INTERCAL, YAML, And Other Horrible Programming Languages

PROGRAM REJECTED FOR MENTAL HEALTH REASONS

In 1972, two students learning FORTRAN came up with a fantastic new programming language called INTERCAL. INTERCAL is a bit unusual. For example, single quotes are called sparks, and double quotes are called rabbit ears, less than (<) is an angle, and a dash (-) is a worm. This makes the manual read like a word puzzle combined with an extended in-joke.

One final comment about sparks and rabbit-ears; if the next character in the program is a spot, as often happens because onespot variables are common choices for operands, a spark and the following spot can be combined into a wow (!). - INTERCAL Manual.

The compiler errors are where the authors got genuinely creative. Errors include VARIABLES MAY NOT BE STORED IN WEST HYPERSPACE for accessing an array incorrectly, IT CAME FROM BEYOND SPACE for invalid control flow, PROGRAM REJECTED FOR MENTAL HEALTH REASONS for threading issues, I HAVE NO FILE AND I MUST SCREAM for file not found, and many many more.

Yes, this is a parody language, and reading the manual, you get the sense that no one has yet had as much fun writing technical documentation as Lyon and Woods did writing this.

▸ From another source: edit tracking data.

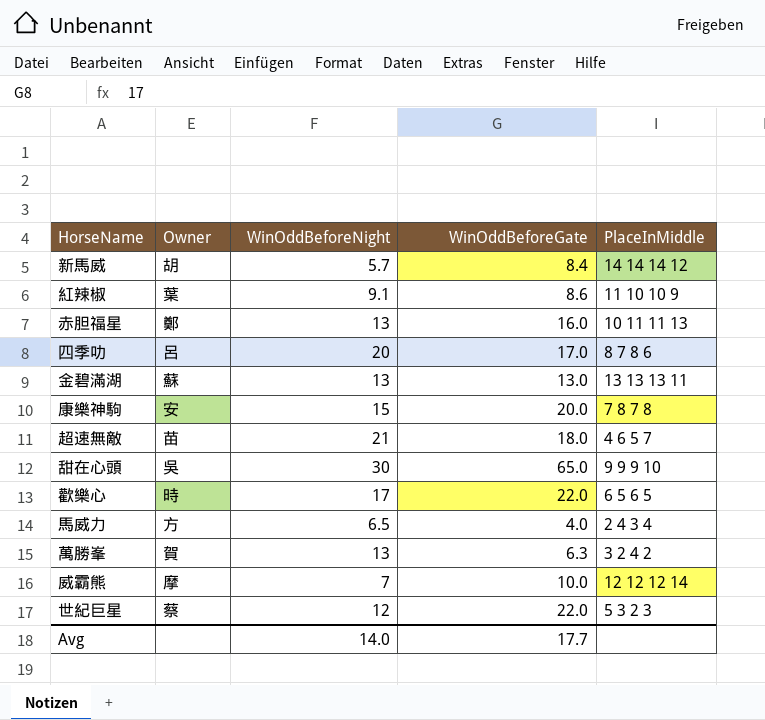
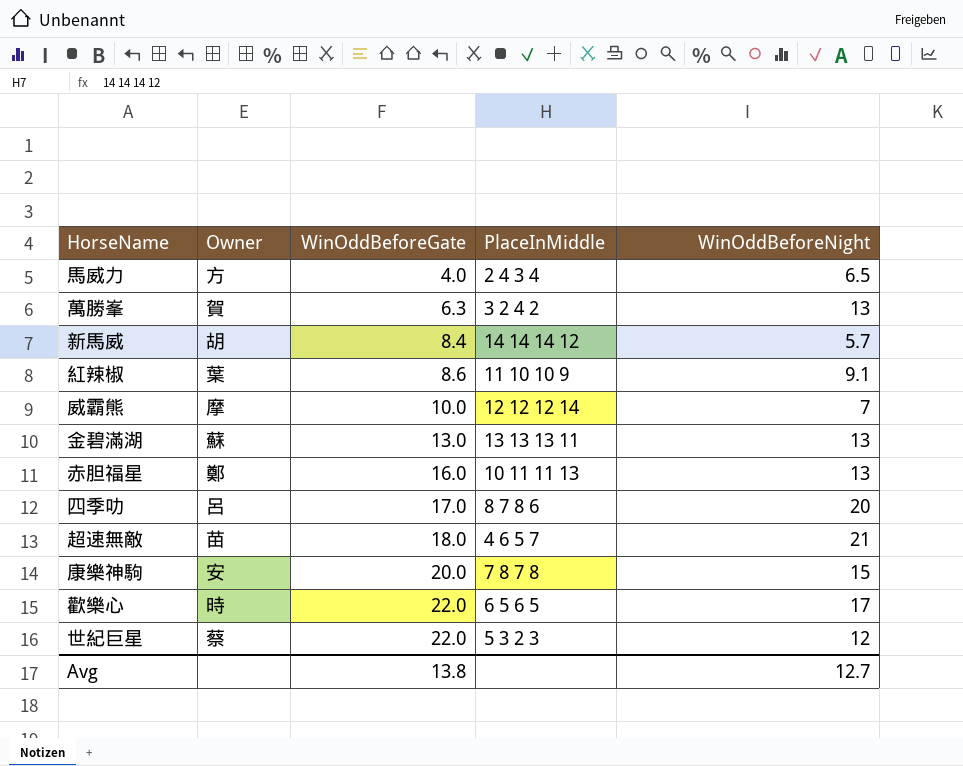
row order: none -> WinOddBeforeGate ascending
column WinOddBeforeNight | position: 3 -> 5
row 甜在心頭: 吳 | 30 | 65.0 | 9 9 9 10 -> none
Avg | WinOddBeforeGate: 17.7 -> 13.8
Avg | WinOddBeforeNight: 14.0 -> 12.7

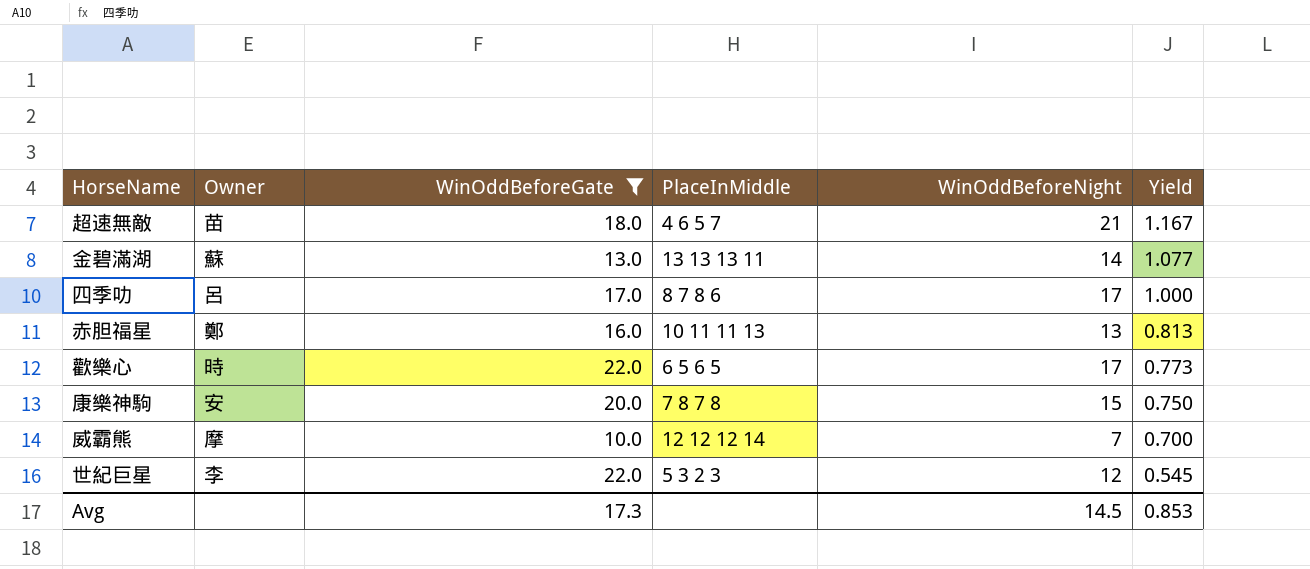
filter: none -> WinOddBeforeGate >= 10.0
row order: WinOddBeforeGate ascending -> Yield descending
column Yield | formula: none -> [WinOddBeforeNight] / [WinOddBeforeGate]
金碧滿湖 | WinOddBeforeNight: 13 -> 14
四季叻 | WinOddBeforeNight: 20 -> 17
世紀巨星 | Owner: 蔡 -> 李
Avg | WinOddBeforeGate: 13.8 -> 17.3
Avg | WinOddBeforeNight: 12.7 -> 14.5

The language itself looks less fun. Here is Hello World:

       NOTE THIS IS INTERCAL
       PLEASE ,1 <- #5
       DO ,1 SUB #1 <- #54
       DO ,1 SUB #2 <- #192
       DO ,1 SUB #3 <- #136
       PLEASE ,1 SUB #4 <- #208
       DO ,1 SUB #5 <- #98
       DO COME FROM (1)
       DO READ OUT ,1
(2)    DO ,1 SUB #1 <- #134
(1)    PLEASE ABSTAIN FROM (2)

One of the exciting innovations of INTERCAL is the COMEFROM instruction, seen here in a variant of BASIC.

10 COMEFROM 40
20 INPUT "WHAT IS YOUR NAME? "; A$
30 PRINT "HELLO, "; A$
40 REM

A COMEFROM anywhere in a program can grab control flow from the line you are reading. And in some implementations, if many COMEFROM’s reference the same line, execution splits off in each direction.

A COMEFROM is the inverse of a GOTO statement with multi-threading thrown in. It breaks the mental model of imperative execution where each line’s evaluation leads to the next line. The idea that you can simulate its execution in your head, line by line, is fundamental to imperative programming and COMEFROM attempts to break that model.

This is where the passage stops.